Problem to solve:
With the material below, print exactly the lines between the line holding "stderror to stdout" and the line holding "- <todo: menu", inclusive. Add nothing else.

Exercise inputs:

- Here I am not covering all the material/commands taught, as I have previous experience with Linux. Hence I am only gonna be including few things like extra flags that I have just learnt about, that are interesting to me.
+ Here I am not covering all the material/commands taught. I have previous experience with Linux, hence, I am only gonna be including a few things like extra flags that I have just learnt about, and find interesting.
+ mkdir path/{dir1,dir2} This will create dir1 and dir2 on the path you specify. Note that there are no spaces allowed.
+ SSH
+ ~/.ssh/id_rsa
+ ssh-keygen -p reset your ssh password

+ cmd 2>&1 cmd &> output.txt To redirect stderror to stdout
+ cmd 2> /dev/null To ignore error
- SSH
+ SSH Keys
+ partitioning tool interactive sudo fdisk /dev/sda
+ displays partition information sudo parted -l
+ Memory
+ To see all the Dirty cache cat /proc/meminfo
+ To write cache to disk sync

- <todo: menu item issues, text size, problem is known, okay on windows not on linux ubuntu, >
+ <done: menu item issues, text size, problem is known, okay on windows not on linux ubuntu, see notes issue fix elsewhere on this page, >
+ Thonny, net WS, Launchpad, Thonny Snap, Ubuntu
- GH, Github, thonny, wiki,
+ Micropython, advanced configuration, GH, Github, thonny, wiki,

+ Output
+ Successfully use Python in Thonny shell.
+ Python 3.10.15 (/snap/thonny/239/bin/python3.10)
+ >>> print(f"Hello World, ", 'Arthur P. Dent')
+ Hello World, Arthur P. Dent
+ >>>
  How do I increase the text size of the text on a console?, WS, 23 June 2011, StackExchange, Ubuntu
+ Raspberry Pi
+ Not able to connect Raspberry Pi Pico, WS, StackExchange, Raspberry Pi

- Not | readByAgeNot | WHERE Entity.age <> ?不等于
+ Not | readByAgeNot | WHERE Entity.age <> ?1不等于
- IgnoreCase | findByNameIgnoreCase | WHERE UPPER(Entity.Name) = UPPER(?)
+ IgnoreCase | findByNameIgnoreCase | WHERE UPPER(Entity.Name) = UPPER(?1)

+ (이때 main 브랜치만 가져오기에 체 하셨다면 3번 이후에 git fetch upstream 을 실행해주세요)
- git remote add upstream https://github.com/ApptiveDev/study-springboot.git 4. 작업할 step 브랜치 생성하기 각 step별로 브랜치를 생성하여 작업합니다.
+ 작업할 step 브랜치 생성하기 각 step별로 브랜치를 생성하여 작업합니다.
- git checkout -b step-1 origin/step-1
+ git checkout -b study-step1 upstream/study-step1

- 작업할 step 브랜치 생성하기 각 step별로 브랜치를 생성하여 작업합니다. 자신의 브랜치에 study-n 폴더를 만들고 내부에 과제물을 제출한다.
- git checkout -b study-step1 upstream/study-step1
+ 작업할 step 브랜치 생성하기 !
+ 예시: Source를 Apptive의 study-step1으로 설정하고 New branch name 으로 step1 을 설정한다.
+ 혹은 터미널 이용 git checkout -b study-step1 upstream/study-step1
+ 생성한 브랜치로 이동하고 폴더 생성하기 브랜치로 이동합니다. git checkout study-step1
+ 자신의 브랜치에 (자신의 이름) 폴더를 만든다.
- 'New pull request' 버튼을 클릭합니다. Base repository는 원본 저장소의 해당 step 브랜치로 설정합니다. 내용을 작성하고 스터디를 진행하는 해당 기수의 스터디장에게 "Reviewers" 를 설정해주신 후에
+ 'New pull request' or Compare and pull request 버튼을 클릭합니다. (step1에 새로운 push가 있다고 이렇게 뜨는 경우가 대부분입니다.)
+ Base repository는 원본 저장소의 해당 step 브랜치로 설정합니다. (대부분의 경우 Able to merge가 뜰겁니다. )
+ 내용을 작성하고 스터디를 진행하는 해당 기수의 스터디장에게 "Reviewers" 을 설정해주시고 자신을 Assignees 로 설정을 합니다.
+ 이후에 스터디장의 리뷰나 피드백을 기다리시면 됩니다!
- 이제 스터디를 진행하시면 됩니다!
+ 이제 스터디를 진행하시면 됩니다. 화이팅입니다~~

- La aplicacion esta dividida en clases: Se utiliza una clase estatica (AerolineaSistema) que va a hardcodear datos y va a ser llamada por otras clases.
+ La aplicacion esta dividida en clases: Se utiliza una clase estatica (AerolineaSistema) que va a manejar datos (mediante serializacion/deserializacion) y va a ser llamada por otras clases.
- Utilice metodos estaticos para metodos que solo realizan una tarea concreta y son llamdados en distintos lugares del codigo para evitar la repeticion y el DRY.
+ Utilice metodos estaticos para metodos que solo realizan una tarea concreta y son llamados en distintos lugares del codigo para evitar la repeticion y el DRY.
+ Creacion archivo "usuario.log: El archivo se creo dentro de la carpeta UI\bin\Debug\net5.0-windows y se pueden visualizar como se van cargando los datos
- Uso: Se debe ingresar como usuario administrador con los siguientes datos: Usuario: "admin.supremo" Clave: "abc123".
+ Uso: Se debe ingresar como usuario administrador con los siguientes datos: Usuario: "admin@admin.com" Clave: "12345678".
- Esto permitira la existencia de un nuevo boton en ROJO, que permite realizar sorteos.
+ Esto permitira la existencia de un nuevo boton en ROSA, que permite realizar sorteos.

Result:
+ cmd 2>&1 cmd &> output.txt To redirect stderror to stdout
+ cmd 2> /dev/null To ignore error
- SSH
+ SSH Keys
+ partitioning tool interactive sudo fdisk /dev/sda
+ displays partition information sudo parted -l
+ Memory
+ To see all the Dirty cache cat /proc/meminfo
+ To write cache to disk sync

- <todo: menu item issues, text size, problem is known, okay on windows not on linux ubuntu, >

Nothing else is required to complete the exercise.